* EXERCISE DETAILS *
Read through the records below and copy each line that uses the word "hoog".

* ENTRIES SUPPLIED *
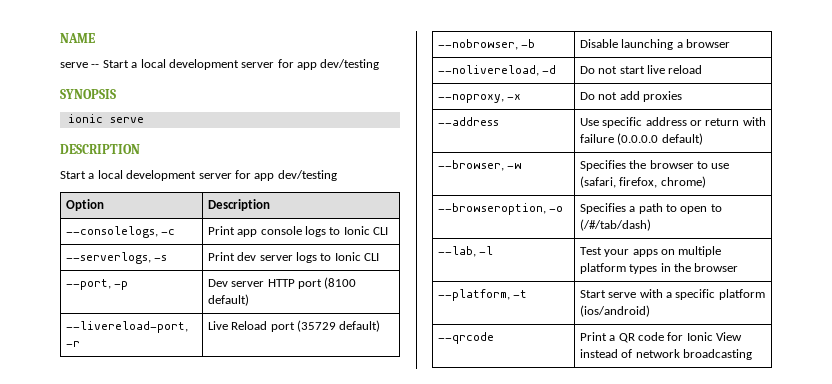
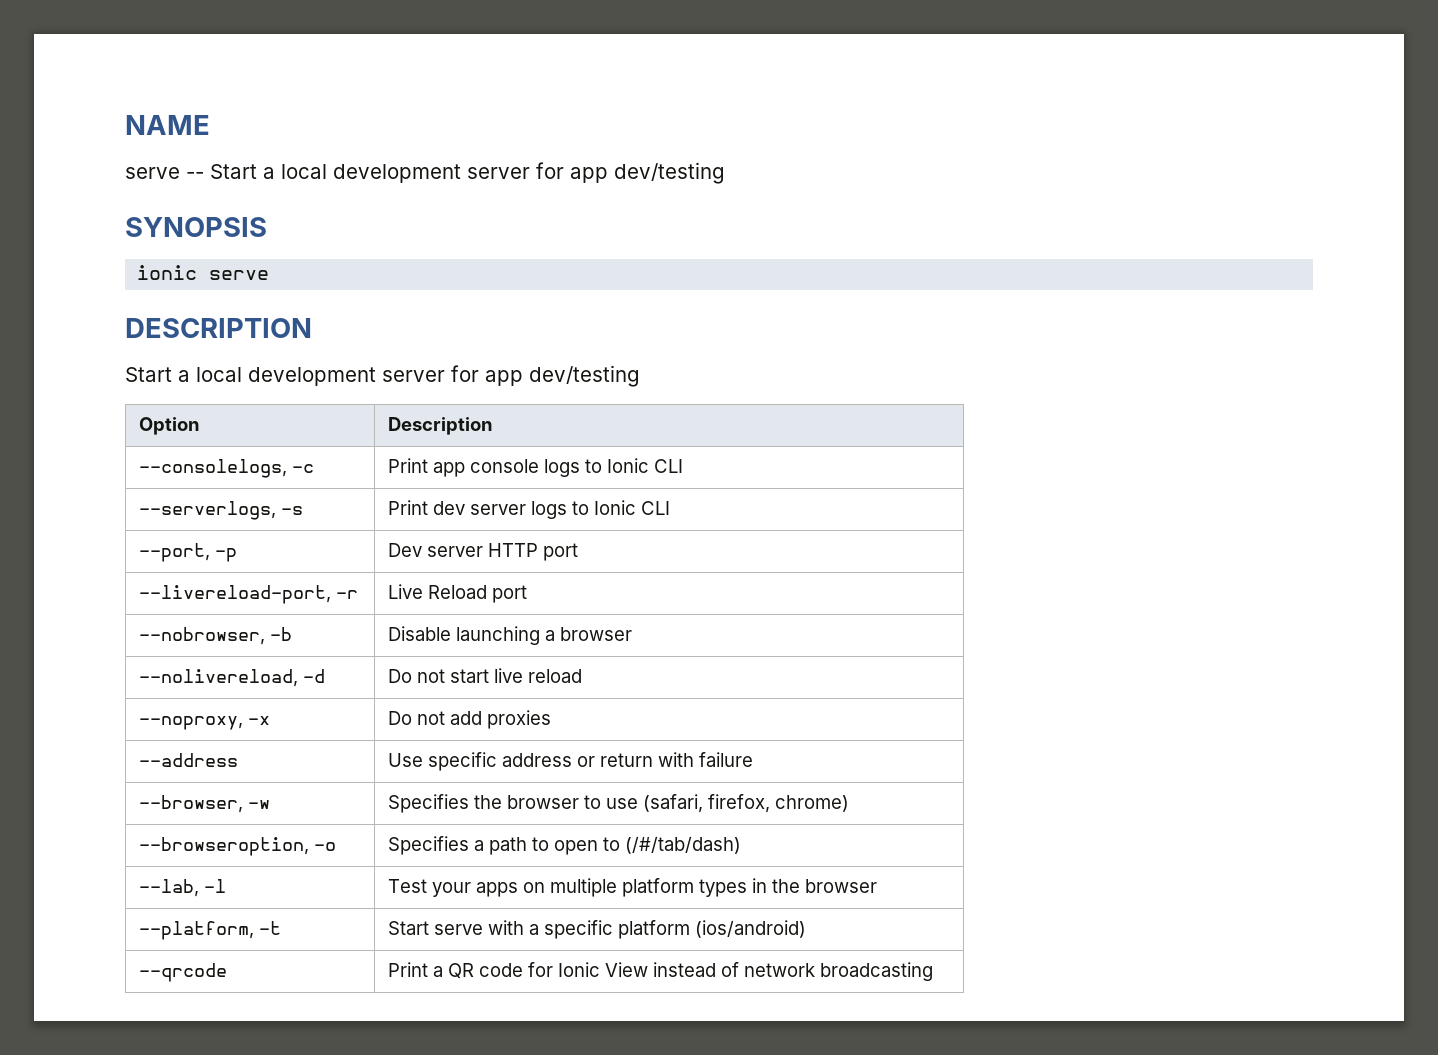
- --port, -p | Dev server HTTP port (8100 default)
+ --port, -p | Dev server HTTP port
- --livereload-port, -r | Live Reload port (35729 default)
+ --livereload-port, -r | Live Reload port
- --address | Use specific address or return with failure (0.0.0.0 default)
+ --address | Use specific address or return with failure

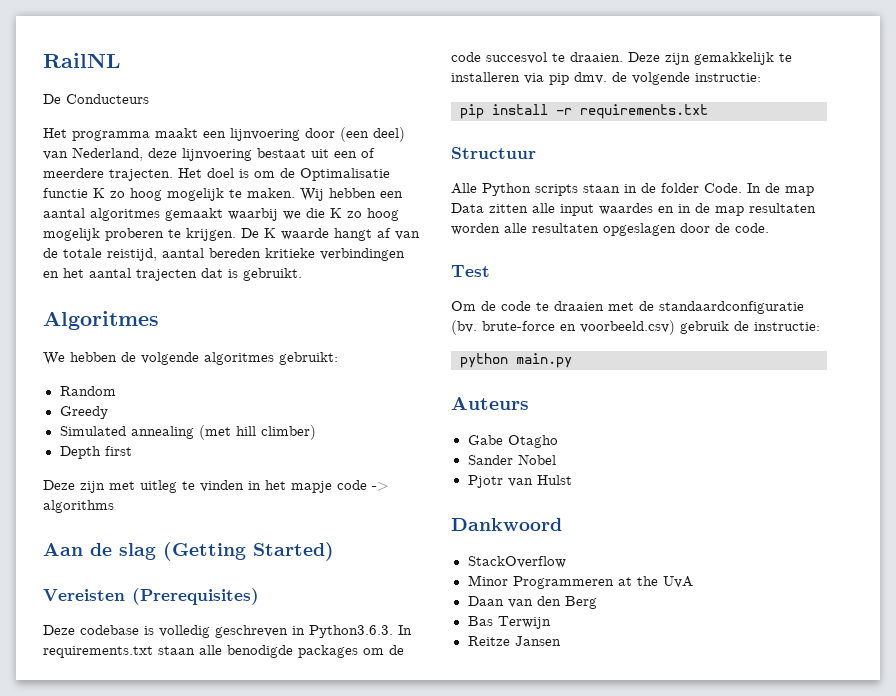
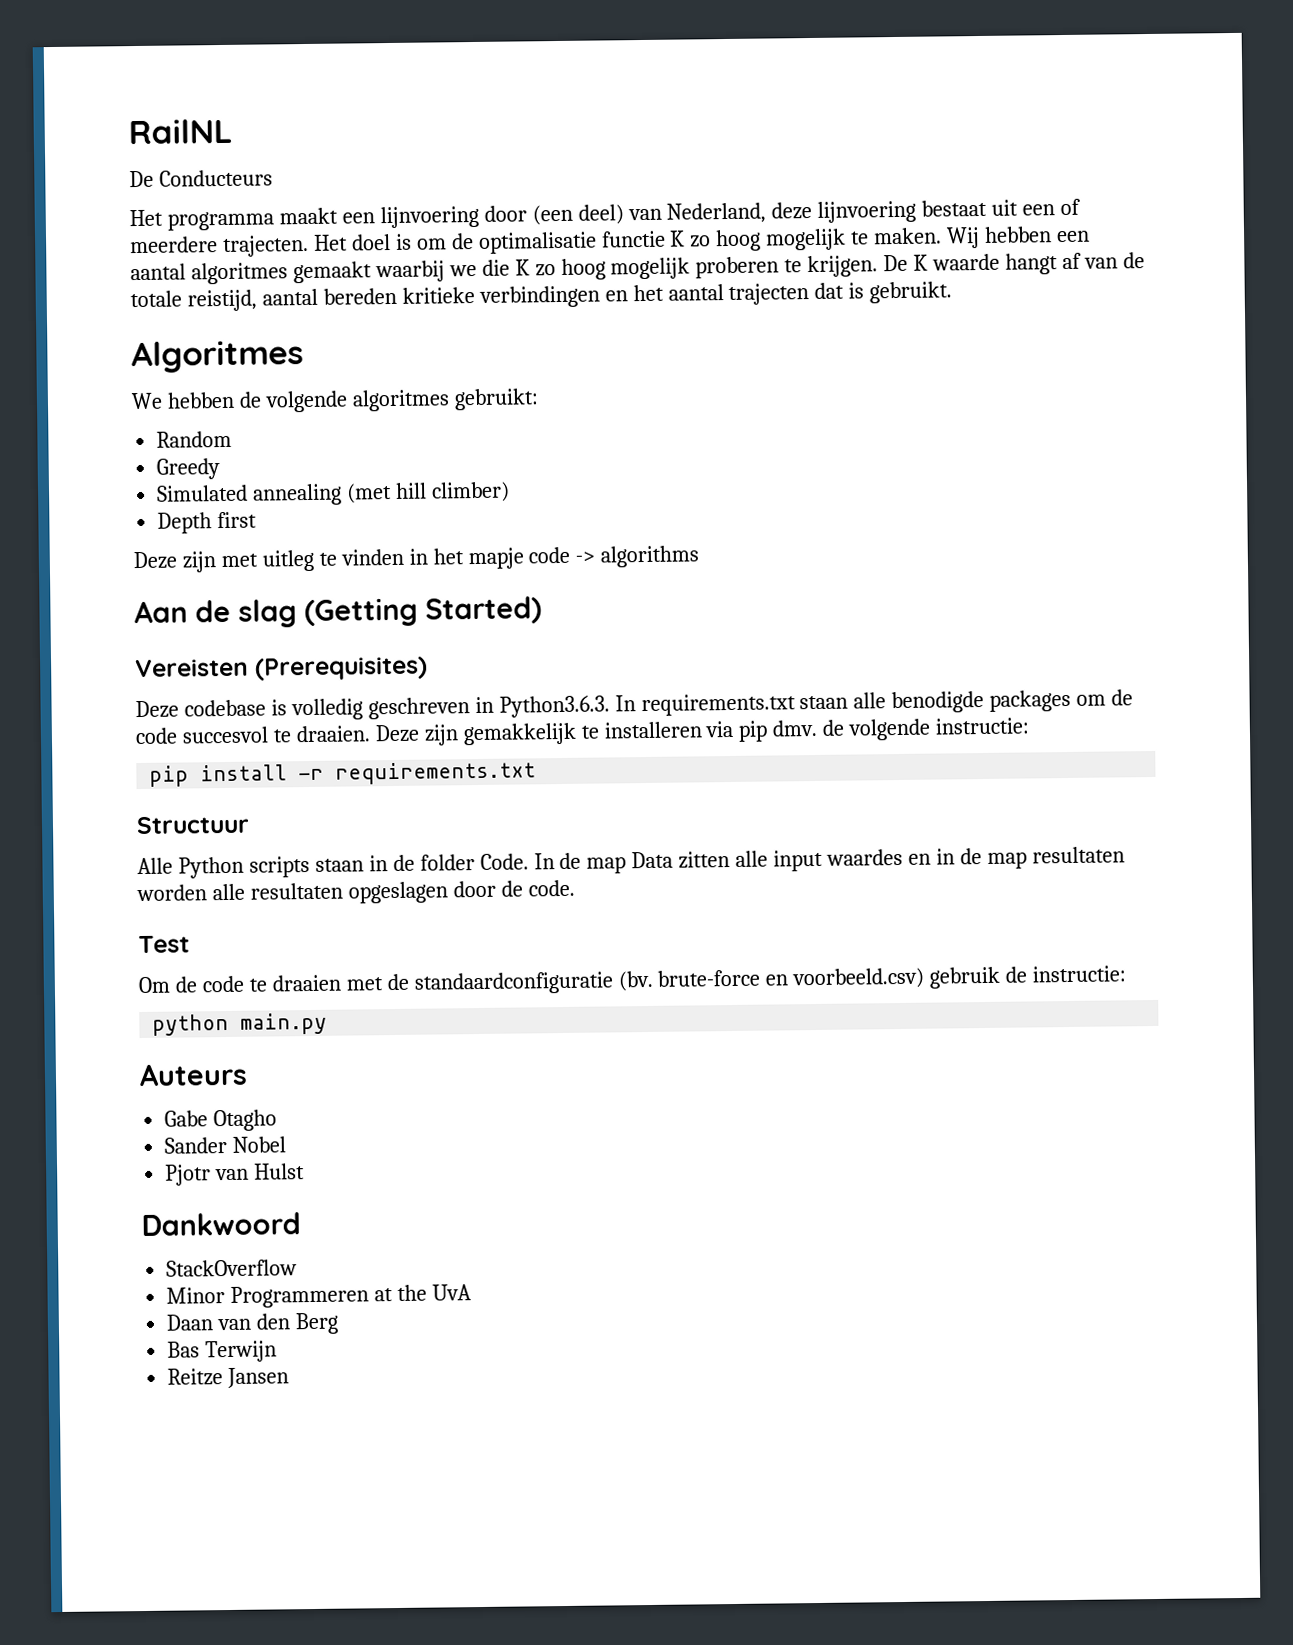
- Het doel is om de Optimalisatie functie K zo hoog mogelijk te maken.
+ Het doel is om de optimalisatie functie K zo hoog mogelijk te maken.

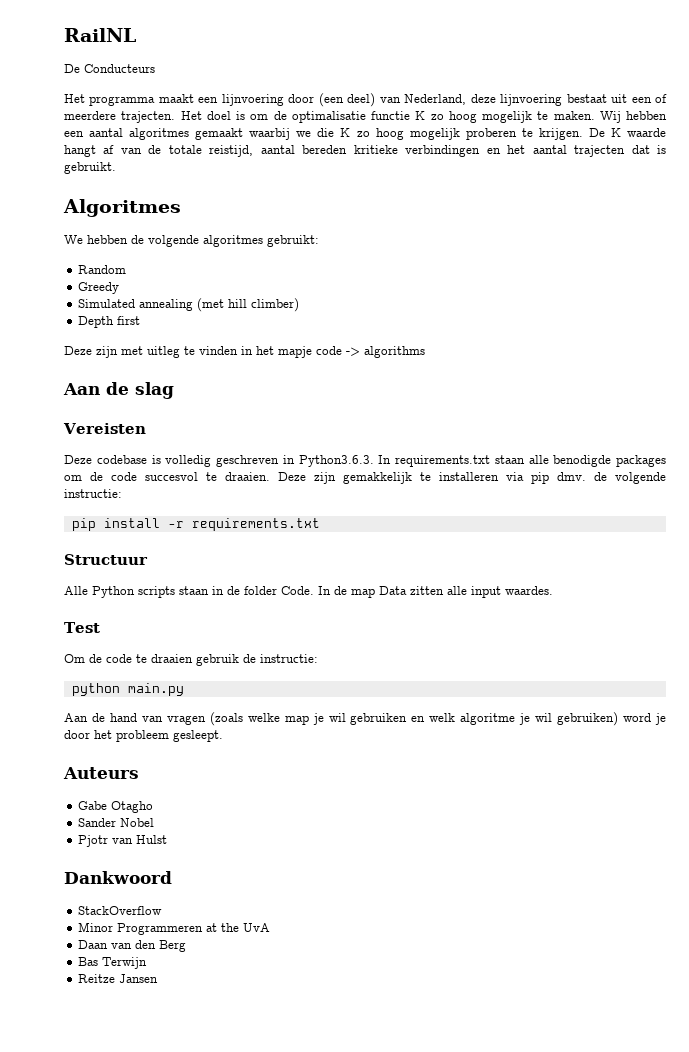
- Aan de slag (Getting Started)
+ Aan de slag
- Vereisten (Prerequisites)
+ Vereisten
- In de map Data zitten alle input waardes en in de map resultaten worden alle resultaten opgeslagen door de code.
+ In de map Data zitten alle input waardes.
- Om de code te draaien met de standaardconfiguratie (bv. brute-force en voorbeeld.csv) gebruik de instructie:
+ Om de code te draaien gebruik de instructie:
+ Aan de hand van vragen (zoals welke map je wil gebruiken en welk algoritme je wil gebruiken) word je door het probleem gesleept.

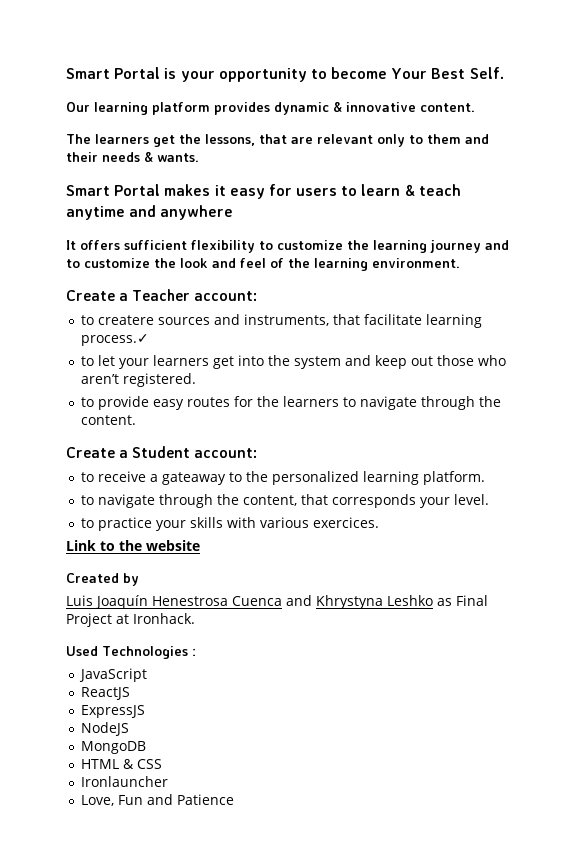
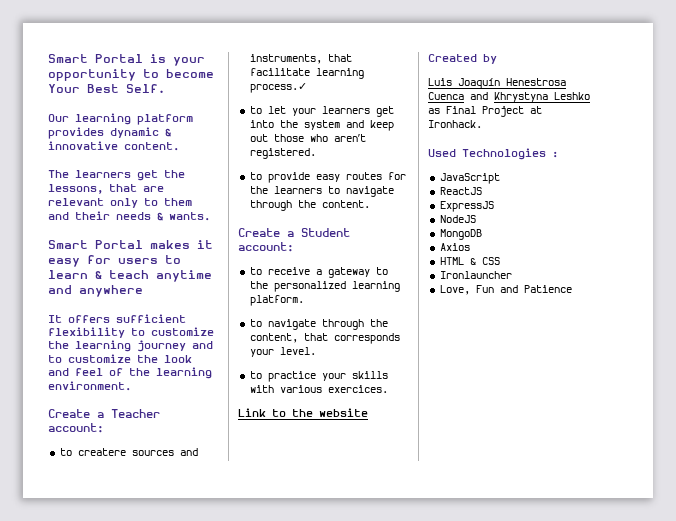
- to receive a gateaway to the personalized learning platform.
+ to receive a gateway to the personalized learning platform.
+ Axios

* SOLVED PROBLEM *
- Het doel is om de Optimalisatie functie K zo hoog mogelijk te maken.
+ Het doel is om de optimalisatie functie K zo hoog mogelijk te maken.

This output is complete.